#### Exercise requirements
The lines from the one containing "Inez Silk Crepe" through the end of the entries are what to output; reproduce them exactly and add nothing.

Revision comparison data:
BEGIN
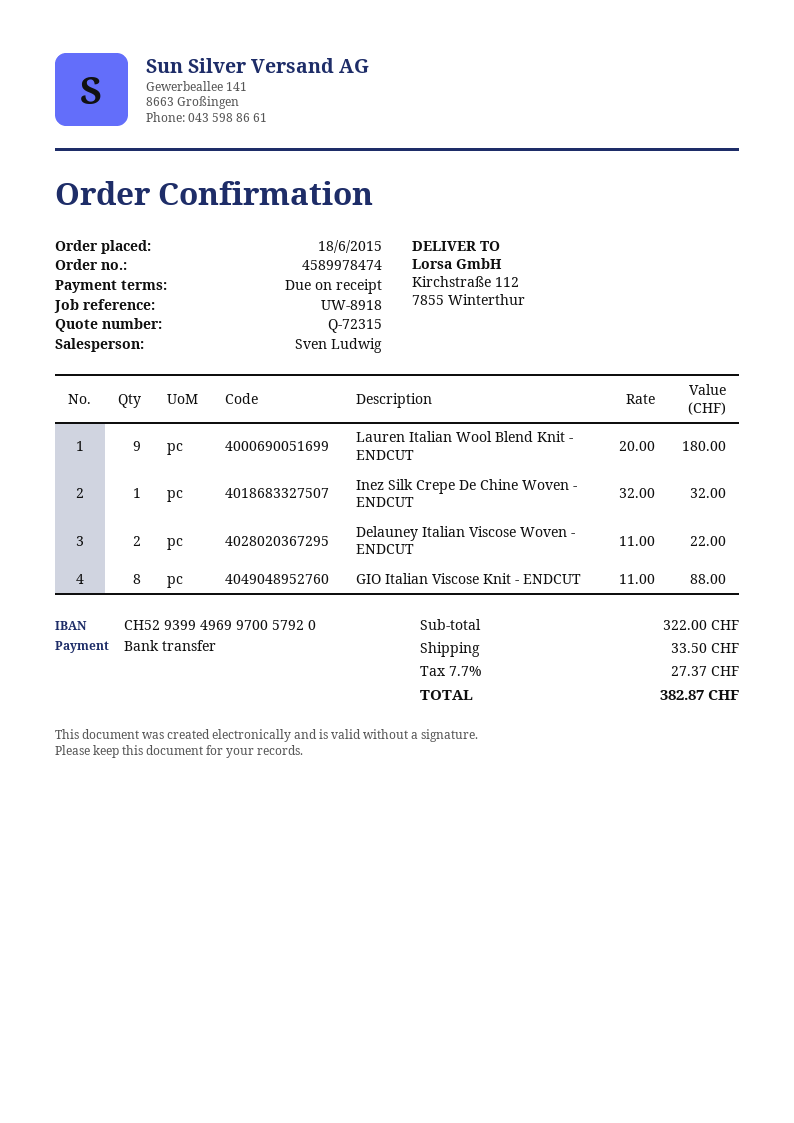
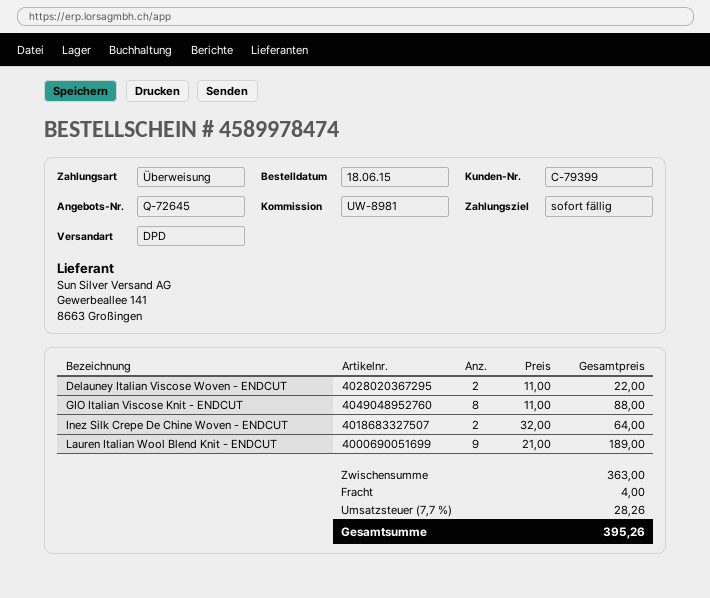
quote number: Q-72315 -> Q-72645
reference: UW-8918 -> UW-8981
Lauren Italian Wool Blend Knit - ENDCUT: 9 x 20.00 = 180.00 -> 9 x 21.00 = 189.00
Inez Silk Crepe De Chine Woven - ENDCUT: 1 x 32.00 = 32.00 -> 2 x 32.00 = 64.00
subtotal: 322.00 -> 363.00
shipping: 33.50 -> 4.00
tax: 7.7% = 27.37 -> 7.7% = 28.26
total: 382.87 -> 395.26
END
#### Solution
Inez Silk Crepe De Chine Woven - ENDCUT: 1 x 32.00 = 32.00 -> 2 x 32.00 = 64.00
subtotal: 322.00 -> 363.00
shipping: 33.50 -> 4.00
tax: 7.7% = 27.37 -> 7.7% = 28.26
total: 382.87 -> 395.26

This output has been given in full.